WHAT YOU ARE ASKED TO DO:
Only one stretch of the records below should be repeated. It starts with the line containing "- Example usage" and goes on through the line containing "- uses: actions/checkout@v4", exactly as written.

══ MATERIAL SHOWN

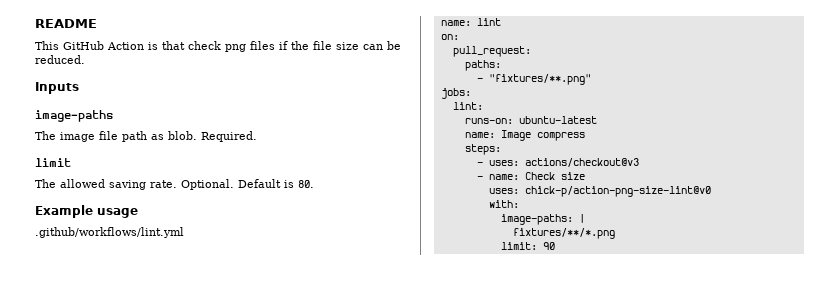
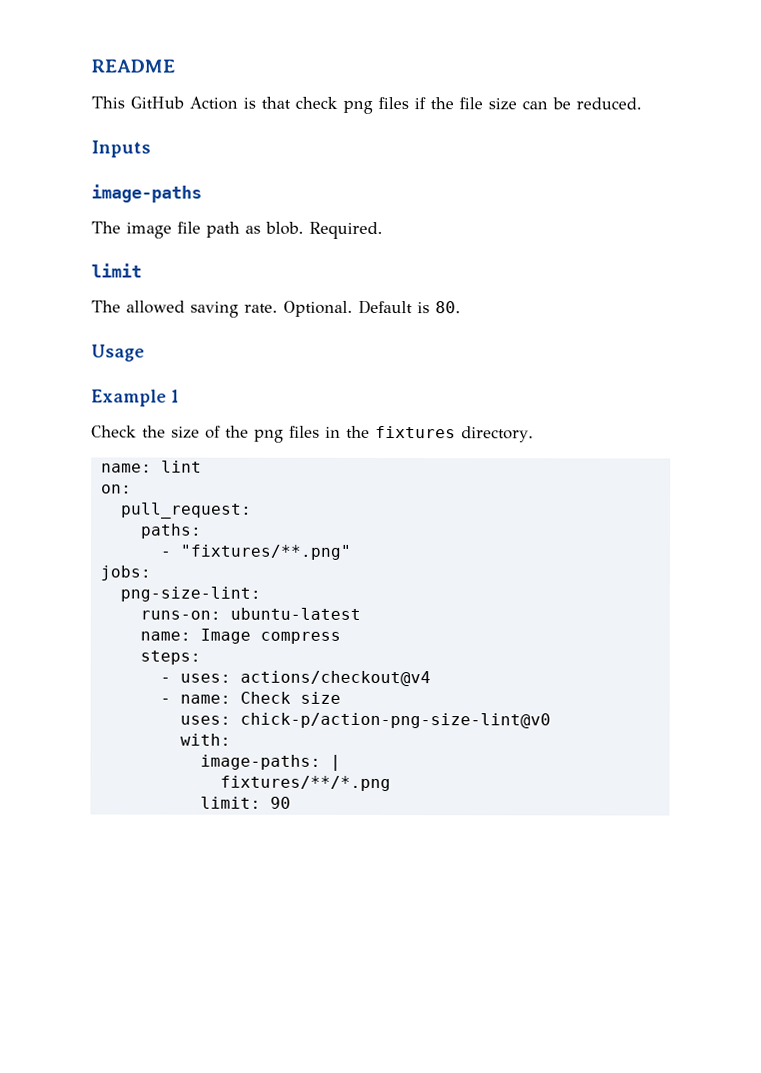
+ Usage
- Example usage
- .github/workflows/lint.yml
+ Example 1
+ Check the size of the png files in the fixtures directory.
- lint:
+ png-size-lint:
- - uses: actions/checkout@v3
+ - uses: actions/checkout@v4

════
══ MATERIAL SHOWN

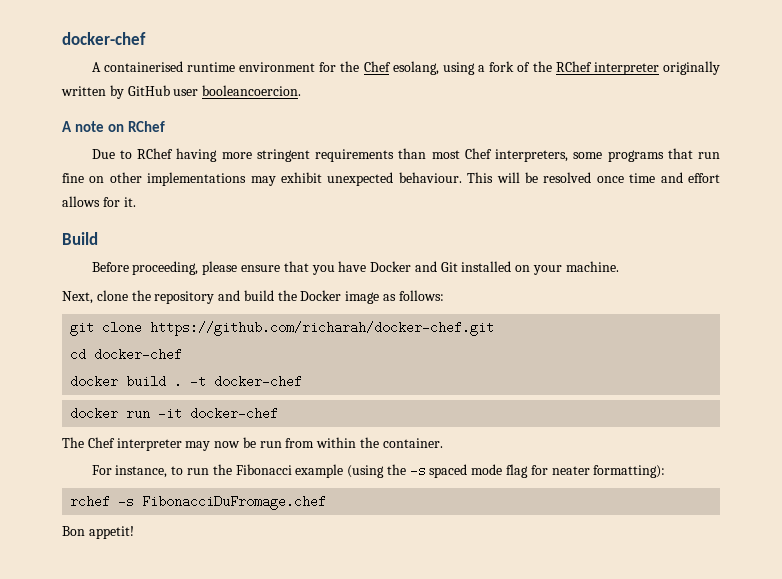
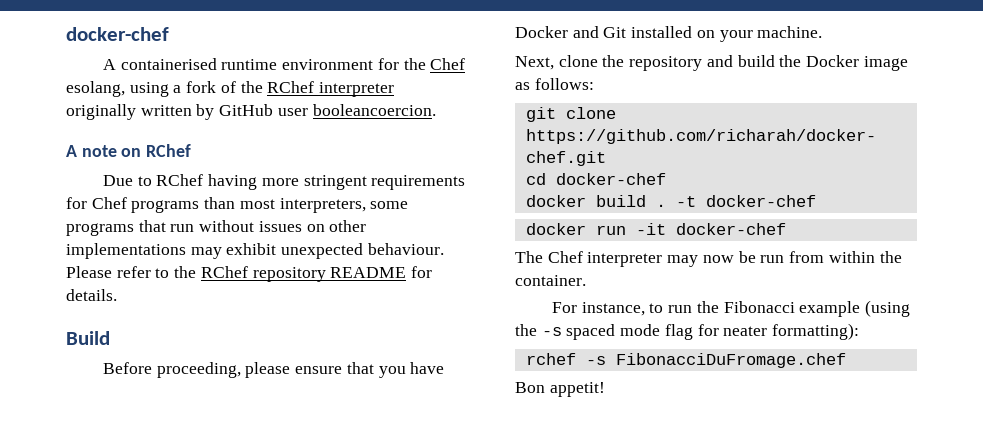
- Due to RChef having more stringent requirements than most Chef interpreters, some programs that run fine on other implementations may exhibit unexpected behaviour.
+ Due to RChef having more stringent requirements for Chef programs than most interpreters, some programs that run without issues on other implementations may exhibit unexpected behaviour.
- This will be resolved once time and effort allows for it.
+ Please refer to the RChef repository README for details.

════

REPLY TO THE EXERCISE:
- Example usage
- .github/workflows/lint.yml
+ Example 1
+ Check the size of the png files in the fixtures directory.
- lint:
+ png-size-lint:
- - uses: actions/checkout@v3
+ - uses: actions/checkout@v4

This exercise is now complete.